**WHAT IS BEING ASKED**
Search the records for the string "single", then copy each line that has it.

**SUPPLIED DATA**
++++++

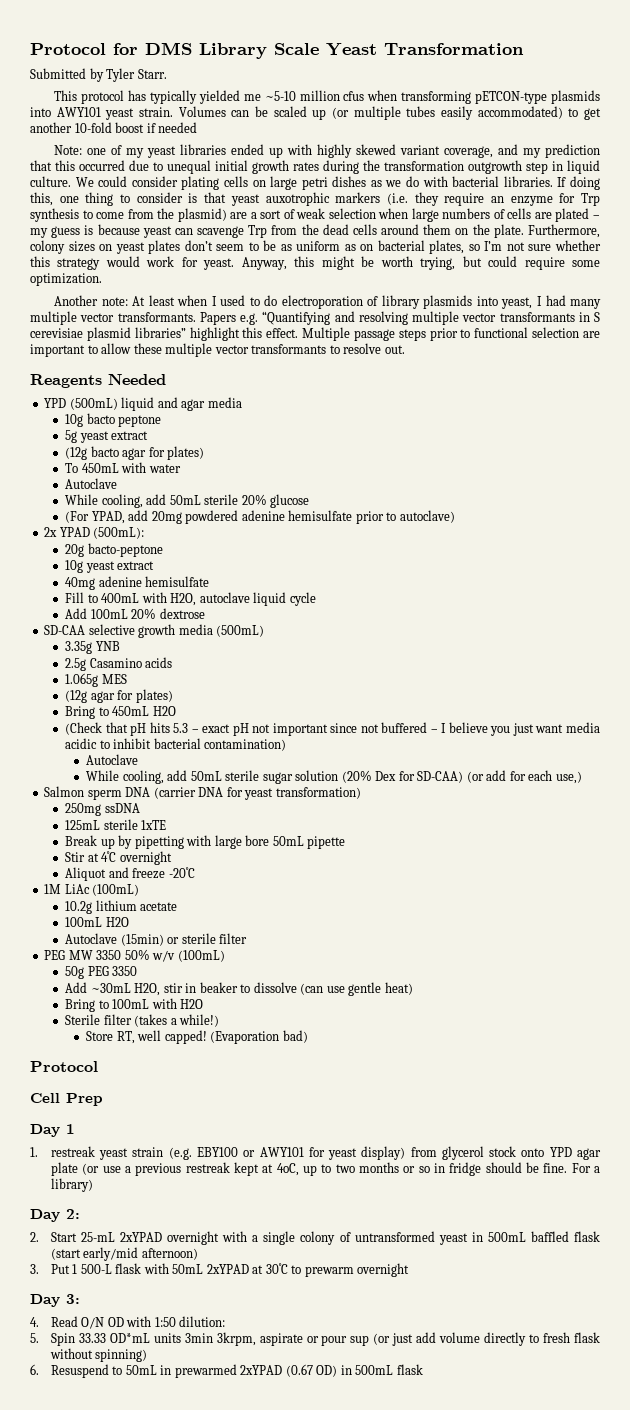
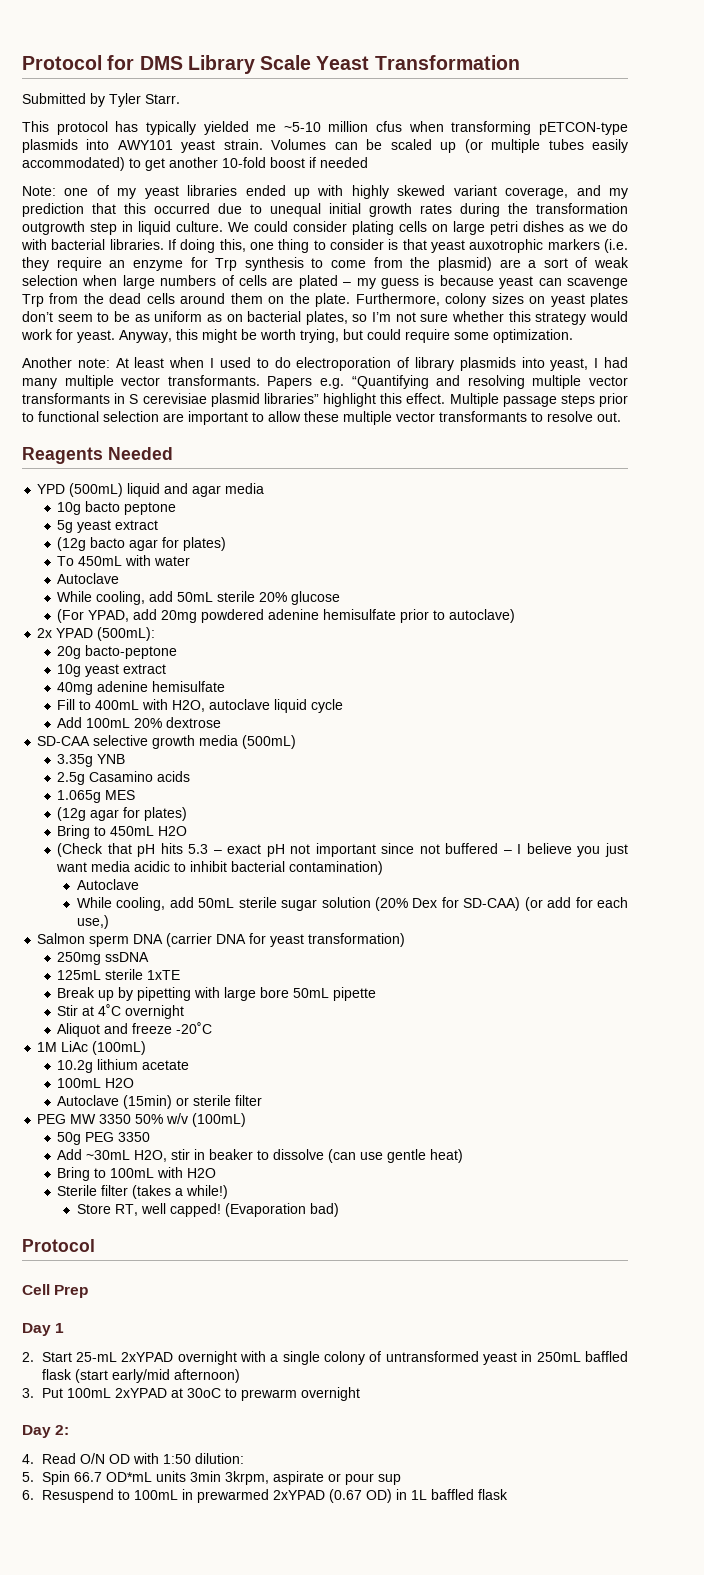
- 1. restreak yeast strain (e.g. EBY100 or AWY101 for yeast display) from glycerol stock onto YPD agar plate (or use a previous restreak kept at 4oC, up to two months or so in fridge should be fine. For a library)
- Day 2:
- 2. Start 25-mL 2xYPAD overnight with a single colony of untransformed yeast in 500mL baffled flask (start early/mid afternoon)
+ 2. Start 25-mL 2xYPAD overnight with a single colony of untransformed yeast in 250mL baffled flask (start early/mid afternoon)
- 3. Put 1 500-L flask with 50mL 2xYPAD at 30˚C to prewarm overnight
+ 3. Put 100mL 2xYPAD at 30oC to prewarm overnight
- Day 3:
+ Day 2:
- 5. Spin 33.33 OD*mL units 3min 3krpm, aspirate or pour sup (or just add volume directly to fresh flask without spinning)
+ 5. Spin 66.7 OD*mL units 3min 3krpm, aspirate or pour sup
- 6. Resuspend to 50mL in prewarmed 2xYPAD (0.67 OD) in 500mL flask
+ 6. Resuspend to 100mL in prewarmed 2xYPAD (0.67 OD) in 1L baffled flask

++++++

**FINISHED TASK**
- 2. Start 25-mL 2xYPAD overnight with a single colony of untransformed yeast in 500mL baffled flask (start early/mid afternoon)
+ 2. Start 25-mL 2xYPAD overnight with a single colony of untransformed yeast in 250mL baffled flask (start early/mid afternoon)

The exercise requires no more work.